American soldiers have to be trained how to kill, but for American presidents killing comes naturally.

Anyone who aspires to become president must surely ask themselves: am I willing to end someone else’s life, be that an individual or perhaps tens or hundreds of thousands or even millions of people? After all, even though it’s not spelled out in the Constitution, it’s clear that a pacifist could never hold this office. Killing comes with the territory.

Even so, I can’t help wondering when it was the Barack Obama posed this question and decided, “yes I can.”

With candidate George W Bush we didn’t need to ask the question. He had a track record — as the Governor of Texas he presided over 152 executions. But with Obama, we may never know when he came to regard killing as a tolerable part of his job.

It’s hard to imagine that as a community organizer he ever entertained the idea that wiping people out could become a dimension of working towards the greater good, yet at some point he must have seen this coming and — from all the evidence we now see — not flinched.

But to contrast Obama and Bush as killers, here’s what’s scary and yet passes without comment: Obama’s approach is dispassionate, with no explicit moral calculation. Whereas Bush felt driven to assume an air of righteousness and moral superiority, casting his actions within a drama of good and evil, Obama presents the image of an administrative process through which, after careful analysis and legal and political deliberation, lives are terminated.

Under the morally insidious rubric of “procedures” — a notion that peels away personal responsibility by replacing it with impersonal rules-based behavior — the president, the CIA, the military, the administration, the media, and the American public are all being offered an excuse to look the other way. An unnamed official assured a Washington Post reporter: “[there are] careful procedures our government follows in these kinds of cases.”

When Anwar al-Awlaki, an American born in New Mexico is shredded and incinerated — his likely fate at the receiving end of a Hellfire missile — there will be no account of the last moments of his life. No record of who happened to be in the vicinity. Most likely nothing more than a cursory wire report quoting unnamed American officials announcing that the United States no longer faces a threat from a so-called high value target.

Representative Jane Harman, Democrat of California and chairwoman of a House subcommittee on homeland security, was out prepping the media and the public on Tuesday when she called Awlaki “probably the person, the terrorist, who would be terrorist No 1 in terms of threat against us.”

Although it was only this week that a US official announced that Awlaki is now on the CIA’s assassination list, US special forces were already authorized and had made at least one attempt to kill the Muslim cleric who now resides in Yemen.

While both the military and the CIA make use of drones for the purpose of remotely controlled assassination, the fact that Awlaki is now considered a legitimate target for “lethal CIA operations” raises questions about the methods the agency might use.

Last summer CIA Director Leon Panetta shut down a secret CIA program which would have operated assassination teams for hunting down al Qaeda leaders. The news was presented as though the new administration was again distancing itself from the questionable practices of the Bush administration, yet at the time, Director of National Intelligence Dennis C Blair told Congress that the termination of that particular program did not rule out the future use of insertion teams that could kill or capture terrorist leaders.

One of the many ironies here is that the Obama administration appears to have abandoned one of the Bush era rationales for torture in favor of its own rationale for murder.

The most frequently used justification for torturing terrorist suspects has been the claim that in the scenario of a so-called ticking time bomb, vital information might be forced out of a suspect enabling an imminent act of terrorism to be thwarted.
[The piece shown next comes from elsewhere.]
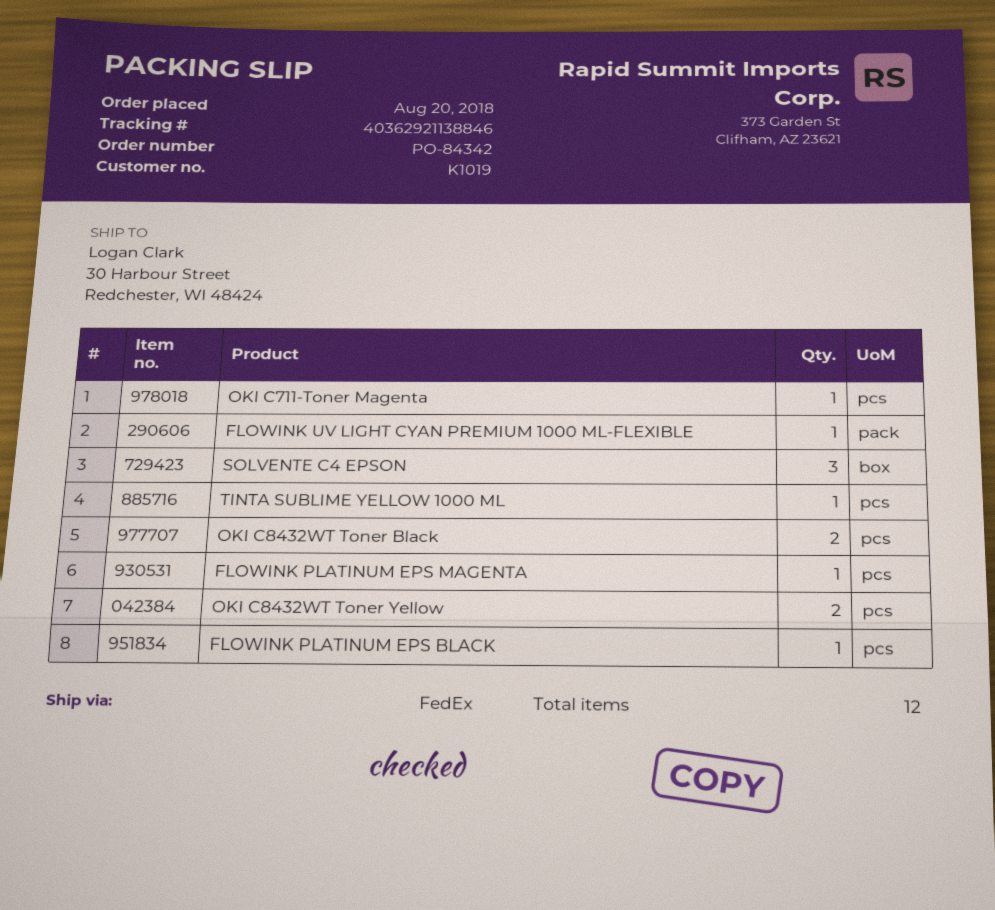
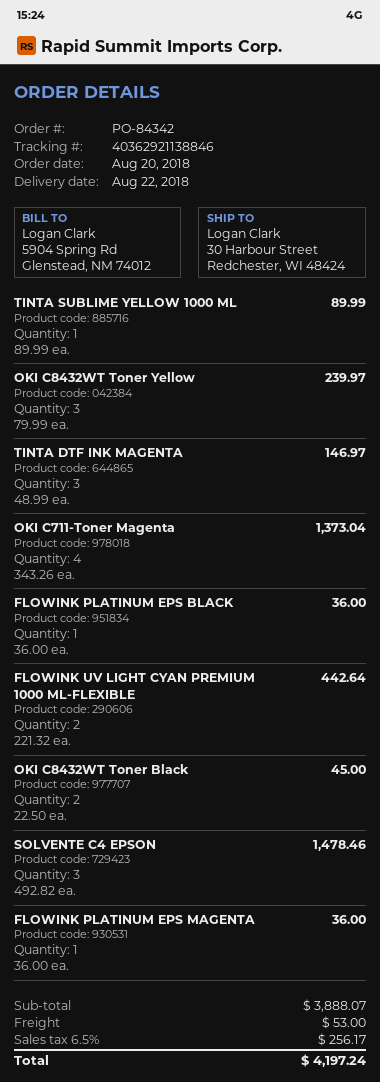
OKI C711-Toner Magenta: 1 -> 4
FLOWINK UV LIGHT CYAN PREMIUM 1000 ML-FLEXIBLE: 1 -> 2
OKI C8432WT Toner Yellow: 2 -> 3
TINTA DTF INK MAGENTA: none -> 3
Anwar al-Awlaki is supposedly just such a suspect. “He’s working actively to kill Americans,” an American official told the Washington Post. But whatever vital intelligence he might be able to provide, we’ll probably never know. Once dead he won’t hatch any new plots, but as for the ones already set in motion, well, we’ll just have to wait and see what sort of surprises may yet appear.

Needless to say, I am not suggesting that torturing terrorist suspects is any more acceptable than murdering them.
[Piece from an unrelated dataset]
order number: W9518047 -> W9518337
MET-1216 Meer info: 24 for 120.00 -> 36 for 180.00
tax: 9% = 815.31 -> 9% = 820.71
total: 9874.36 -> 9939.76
Ken Gude, a human rights expert from the Center for American Progress, argues that Awlaki is a legitimate target for assassination because of his claimed role in assisting the 9/11 attackers. On that basis, his killing would appear to be an act of extra-judicial punishment rather than the removal of a potential threat. But even if the administration sticks assiduously to its focus on future threats, it should not claim a God-like power to predict the future. Nor should it assume that the threat someone poses is necessarily diminished once they are dead.
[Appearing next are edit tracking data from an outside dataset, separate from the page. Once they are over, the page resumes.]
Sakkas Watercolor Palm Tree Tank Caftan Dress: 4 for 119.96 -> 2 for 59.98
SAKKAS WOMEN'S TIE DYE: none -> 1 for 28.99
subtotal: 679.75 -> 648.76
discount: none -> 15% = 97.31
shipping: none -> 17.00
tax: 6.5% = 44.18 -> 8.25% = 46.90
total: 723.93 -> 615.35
In weighing the fate of Anwar al-Awlaki, this administration would do well to remember the case of Mohammed El Fazazi, a Moroccan cleric who from a Hamburg mosque preached to Mohammed Atta, Ramzi Binalshibh and Marwan al-Shehhi, three of the men who participated in the 9/11 attacks, that it was the duty of a devout Muslim to “slit the throats of non-believers.”

Eight years later, Fazazi had a new message as he appealed to Muslims to air their grievances through peaceful demonstrations. He is helping turn young men away from violent jihad. But what would stir the hearts of such men now if rather than hearing Fazazi’s moderated message, instead they held the memory of a day he became a martyr when struck by an American Hellfire missile?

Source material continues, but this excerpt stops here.